Braden towered over me. “You always were difficult.”
“And you always were threatening.”
“You’d think if you had a plastic surgeon as a boyfriend, he’d at least do you for free.”
Okay, that was too many insults in one day.
I swung my arm back and punched him in the nose so hard I heard a crack.
Only it wasn’t his nose.
It was my hand.
“Austin!” Thatch ran into the ER, pulling back the curtain with one giant swoop. He kissed me on the mouth before I could get a word out, then lightly held my hand. “There’s a lot of swelling, I can’t tell if it’s broken.”
“You should see the other guy,” I joked.
He swore as the ER doc walked in and shook his hand. “You must be Dr. Holloway, heard a lot about you.” He grinned widely. “Looks like it’s just a bad sprain with a pretty nasty-looking cut.”
“Cut?” Thatch looked back at me. “How did you get cut?”
“I think the force behind the hit sent me to the ground, my other hand landed on a sharp rock, and it lodged itself in my skin.” My lips trembled. All in all it had been a pretty traumatizing day.
Both hands hurt like the fires of hell; the knuckles on my right were all bloody and turning blue. And my left palm felt like I’d grabbed a sharp rock and had been forced to squeeze.
“Poor baby,” Thatch said gently. “You’re the only person I know who would actually punch someone in the face and walk away with more injuries.”
I scowled.
“I’ll treat her,” Thatch said without looking away from me. His eyes laced with concern. “Can you release her?”
“Already done.” The doc handed Thatch my papers. “I figured you’d want to do the sutures anyways, no scarring.”
Thatch thanked him and then shook his head at me. “You ready for me to sew you up?”
“It sounds sexier on Grey’s Anatomy.”
He barked out a laugh. “Just call me Dr. McSteamy.”
I shivered. He was way better looking, if that was even possible.
Chapter Thirty-Two
THATCH
I was just finishing up with my last patient when I got the call from Austin. I started running the minute she said “hospital.” My heart had nearly stopped.
The fact that she was actually conscious and talking to me told me that she was alive, but that fear, that sinking feeling of loss, still clung to me with every step into the ER.
I felt sick to my stomach.
Nauseated.
I couldn’t lose her.
Just the thought of not having her—of her even being injured—hell, it was a glorified paper cut, and I was ready to scrub in and save her life.
“Sit still,” I scolded. “Or you’re going to have zigzags on the side of your hand.”
“Sorry,” Austin hissed as I tugged the needle a bit harder, threading the sutures together. “It just feels funny.”

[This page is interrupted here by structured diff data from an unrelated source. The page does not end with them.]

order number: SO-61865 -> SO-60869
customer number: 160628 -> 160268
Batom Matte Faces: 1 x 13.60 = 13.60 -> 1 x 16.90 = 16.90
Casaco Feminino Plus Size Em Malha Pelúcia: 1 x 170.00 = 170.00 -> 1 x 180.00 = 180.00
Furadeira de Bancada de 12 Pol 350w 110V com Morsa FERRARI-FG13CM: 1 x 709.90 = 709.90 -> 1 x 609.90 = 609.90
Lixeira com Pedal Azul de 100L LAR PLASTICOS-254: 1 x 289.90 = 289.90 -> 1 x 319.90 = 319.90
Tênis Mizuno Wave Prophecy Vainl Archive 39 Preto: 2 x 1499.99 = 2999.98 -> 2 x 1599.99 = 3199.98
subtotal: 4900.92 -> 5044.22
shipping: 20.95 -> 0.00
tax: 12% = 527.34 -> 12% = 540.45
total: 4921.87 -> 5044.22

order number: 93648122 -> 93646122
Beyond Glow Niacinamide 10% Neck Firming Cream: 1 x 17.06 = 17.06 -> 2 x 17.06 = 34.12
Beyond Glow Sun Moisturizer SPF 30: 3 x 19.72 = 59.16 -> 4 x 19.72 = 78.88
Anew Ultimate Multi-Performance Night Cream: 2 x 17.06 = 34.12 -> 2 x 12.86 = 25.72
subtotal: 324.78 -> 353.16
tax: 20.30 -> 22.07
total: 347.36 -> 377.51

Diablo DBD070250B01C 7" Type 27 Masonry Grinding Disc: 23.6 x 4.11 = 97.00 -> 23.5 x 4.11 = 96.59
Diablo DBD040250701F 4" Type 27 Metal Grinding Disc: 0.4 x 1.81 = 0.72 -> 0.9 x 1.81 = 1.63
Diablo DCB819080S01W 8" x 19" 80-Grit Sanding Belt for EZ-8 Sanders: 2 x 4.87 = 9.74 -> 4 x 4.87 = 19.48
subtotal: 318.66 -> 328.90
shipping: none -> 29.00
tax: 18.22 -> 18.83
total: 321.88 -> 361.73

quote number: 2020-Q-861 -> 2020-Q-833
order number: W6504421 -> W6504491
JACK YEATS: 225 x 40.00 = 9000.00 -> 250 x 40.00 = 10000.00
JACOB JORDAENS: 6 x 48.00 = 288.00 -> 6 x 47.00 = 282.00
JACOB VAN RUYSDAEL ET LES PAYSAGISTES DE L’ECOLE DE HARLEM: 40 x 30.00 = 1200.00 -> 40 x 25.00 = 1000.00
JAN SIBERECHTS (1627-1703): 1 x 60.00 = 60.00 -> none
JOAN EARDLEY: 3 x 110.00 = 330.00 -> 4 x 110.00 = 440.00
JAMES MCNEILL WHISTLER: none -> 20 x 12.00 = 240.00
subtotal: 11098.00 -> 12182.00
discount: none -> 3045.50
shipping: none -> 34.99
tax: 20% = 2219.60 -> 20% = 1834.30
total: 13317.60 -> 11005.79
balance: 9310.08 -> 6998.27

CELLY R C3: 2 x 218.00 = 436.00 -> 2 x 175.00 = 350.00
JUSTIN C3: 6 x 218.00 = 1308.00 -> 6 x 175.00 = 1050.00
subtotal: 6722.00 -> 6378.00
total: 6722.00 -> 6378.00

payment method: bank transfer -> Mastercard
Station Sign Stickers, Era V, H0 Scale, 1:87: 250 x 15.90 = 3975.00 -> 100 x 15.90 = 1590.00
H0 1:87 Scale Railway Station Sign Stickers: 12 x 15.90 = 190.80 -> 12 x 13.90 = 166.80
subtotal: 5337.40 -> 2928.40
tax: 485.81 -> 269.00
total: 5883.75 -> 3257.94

“Don’t puke,” I said without looking up at her. “It’s never the pain that gets people, it’s the tug they feel when their skin’s getting pulled and pinched together.”
Austin sucked in a breath and whispered, “Yeah, I’m going to need you to stop talking.”
I smirked down at my work as I made a final knot and cut the rest of the suture material. “Sorry.” Not too bad, she only needed six stitches around the base of her thumb. The cut had been deep, probably from the force of her entire body landing on the sharp rock. “Well, I think you’ll make a full recovery.”
“I’ll live?”
“As long as you don’t get the hand wet,” I said in a serious-as-hell voice. “So no showering, washing your hands,
or eating.”
“Eating?”
“Austin, we can’t have you getting Mountain Dew in your cut, do you know anything? You could die!”
Eyes wide, she went completely pale. “But, but, that’s how I deal with stress and—”
I burst out laughing.
She went from panicked to pissed. “You big jerk!”
“Whoa, careful there with that language.” I winked.
She smacked me with her other hand, then winced and started shaking it, then blowing on it, like that was going to help.
I grinned and examined the other hand. There would be bruising, but she’d be fine. “Remember what happened last time you picked a fight.”
“And I can have Mountain Dew? And take showers?”
I licked my lips and leaned in. “Sponge baths . . . but don’t worry, I’ll be very thorough.”
“I think . . .” She met me halfway. “That you’re full of shit.
“That’s the drugs talking. Believe me, it’s way easier if you just camp out at my place and let me take care of your . . . every . . .” I kissed her hard on the mouth. “Single . . .” Another kiss. “Need.”